→ **Aim of the task**
Each line in the data must be reproduced as written, except for any picture.
[Opening Source material section]
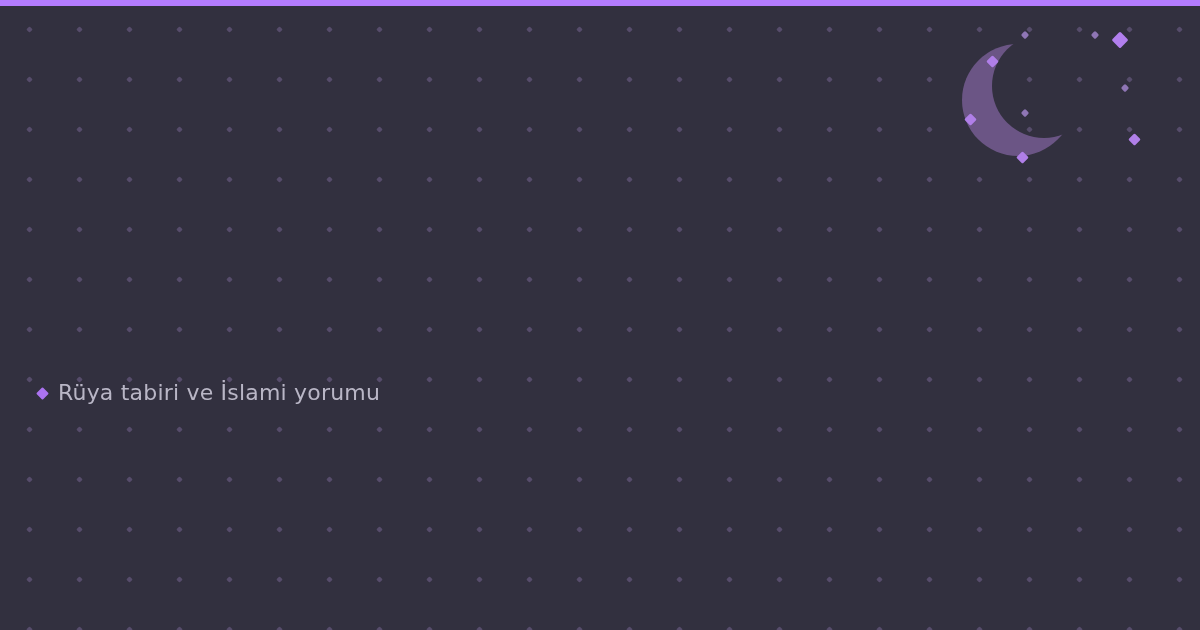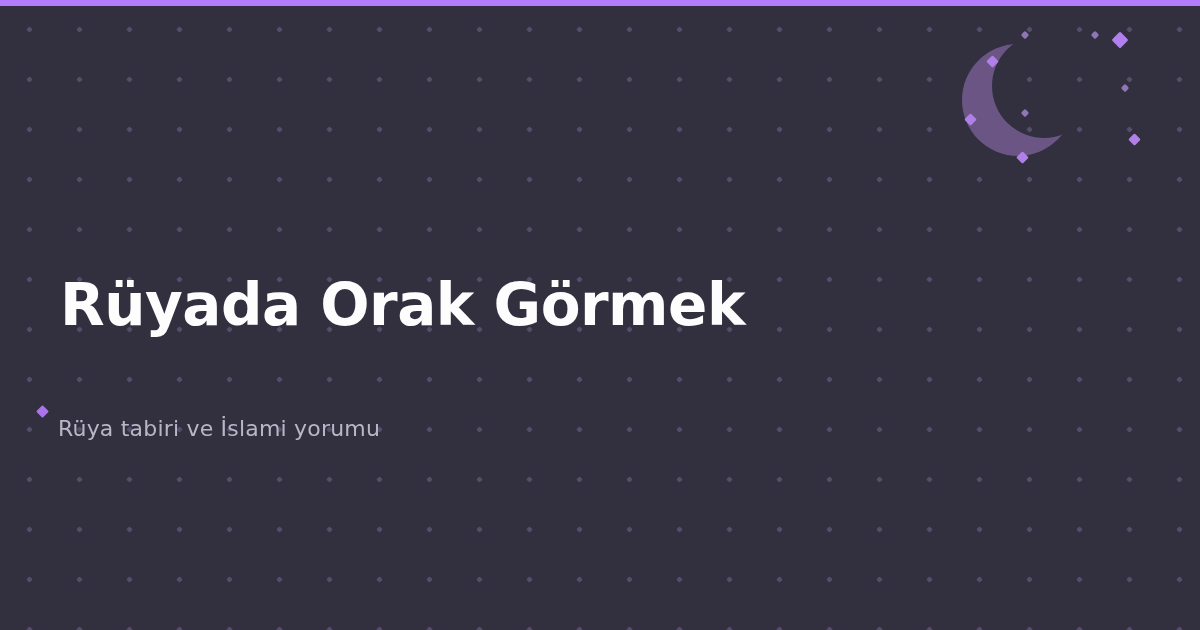--- a/index.html
+++ b/index.html
@@ -462,7 +462,6 @@
     <span class="star sm" style="left:160px;top:67px;"></span>
   </div>
 
-  <h1 id="page-title">Rüyada Orak Görmek</h1>
 
   <div id="subtitle-row">
     <span id="subtitle-bullet"></span>

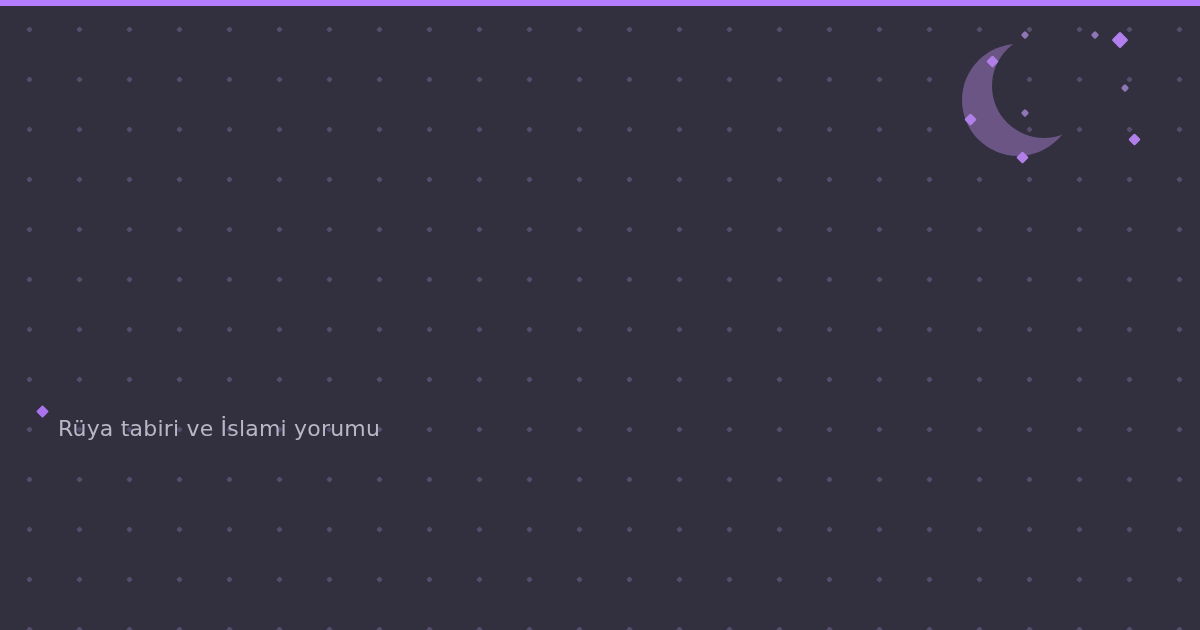--- a/index.html
+++ b/index.html
@@ -104,7 +104,6 @@
     letter-spacing: 0.2px;
     line-height: 1.3;
     white-space: nowrap;
-    margin-top: 36px;
   }
 
   #footer-url {

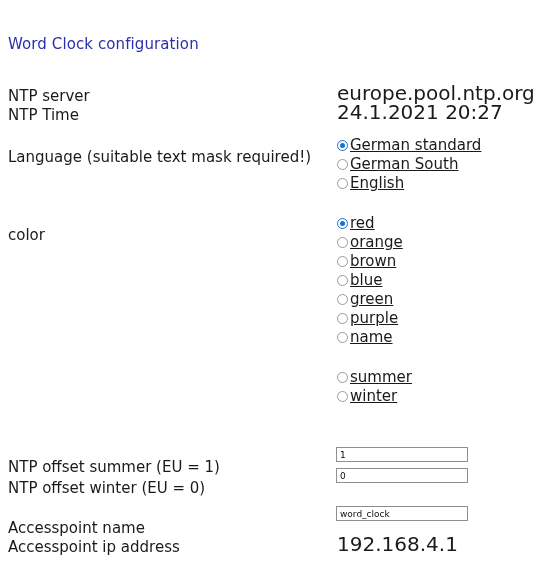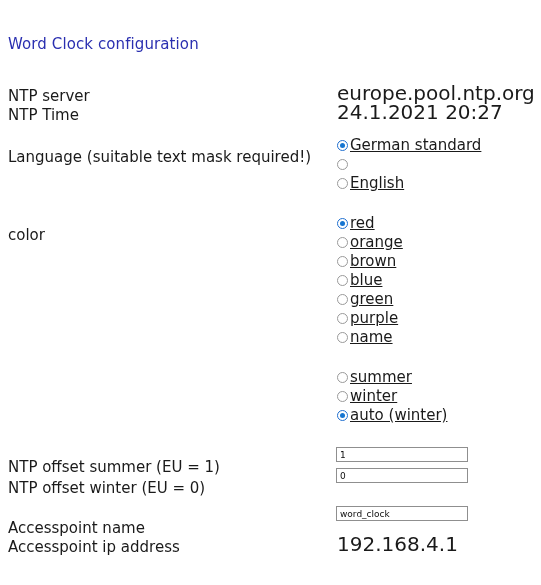--- a/index.html
+++ b/index.html
@@ -178,7 +178,7 @@
       <span class="radio checked"></span><span class="radio-label">German standard</span>
     </label>
     <label class="radio-row">
-      <span class="radio"></span>
+      <span class="radio"></span><span class="radio-label">German South</span>
     </label>
     <label class="radio-row">
       <span class="radio"></span><span class="radio-label">English</span>

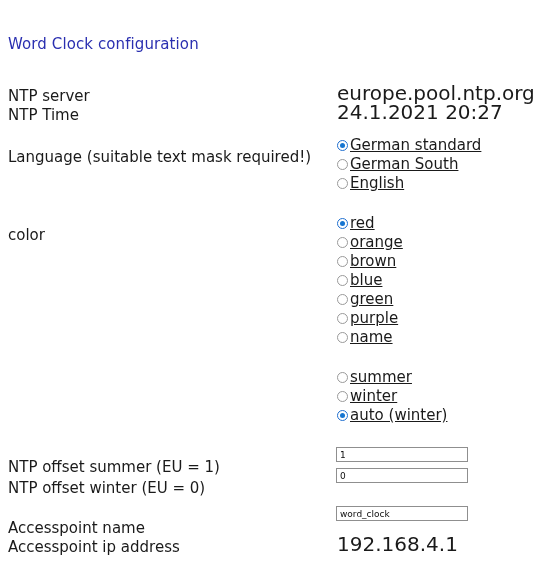--- a/index.html
+++ b/index.html
@@ -219,9 +219,6 @@
     <label class="radio-row">
       <span class="radio"></span><span class="radio-label">winter</span>
     </label>
-    <label class="radio-row">
-      <span class="radio checked"></span><span class="radio-label">auto (winter)</span>
-    </label>
   </div>
 
   <div class="row" style="top:419px;">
[Closing Source material section]
→ **Reply to the exercise**
--- a/index.html
+++ b/index.html
@@ -462,7 +462,6 @@
     <span class="star sm" style="left:160px;top:67px;"></span>
   </div>
 
-  <h1 id="page-title">Rüyada Orak Görmek</h1>
 
   <div id="subtitle-row">
     <span id="subtitle-bullet"></span>

--- a/index.html
+++ b/index.html
@@ -104,7 +104,6 @@
     letter-spacing: 0.2px;
     line-height: 1.3;
     white-space: nowrap;
-    margin-top: 36px;
   }
 
   #footer-url {

--- a/index.html
+++ b/index.html
@@ -178,7 +178,7 @@
       <span class="radio checked"></span><span class="radio-label">German standard</span>
     </label>
     <label class="radio-row">
-      <span class="radio"></span>
+      <span class="radio"></span><span class="radio-label">German South</span>
     </label>
     <label class="radio-row">
       <span class="radio"></span><span class="radio-label">English</span>

--- a/index.html
+++ b/index.html
@@ -219,9 +219,6 @@
     <label class="radio-row">
       <span class="radio"></span><span class="radio-label">winter</span>
     </label>
-    <label class="radio-row">
-      <span class="radio checked"></span><span class="radio-label">auto (winter)</span>
-    </label>
   </div>
 
   <div class="row" style="top:419px;">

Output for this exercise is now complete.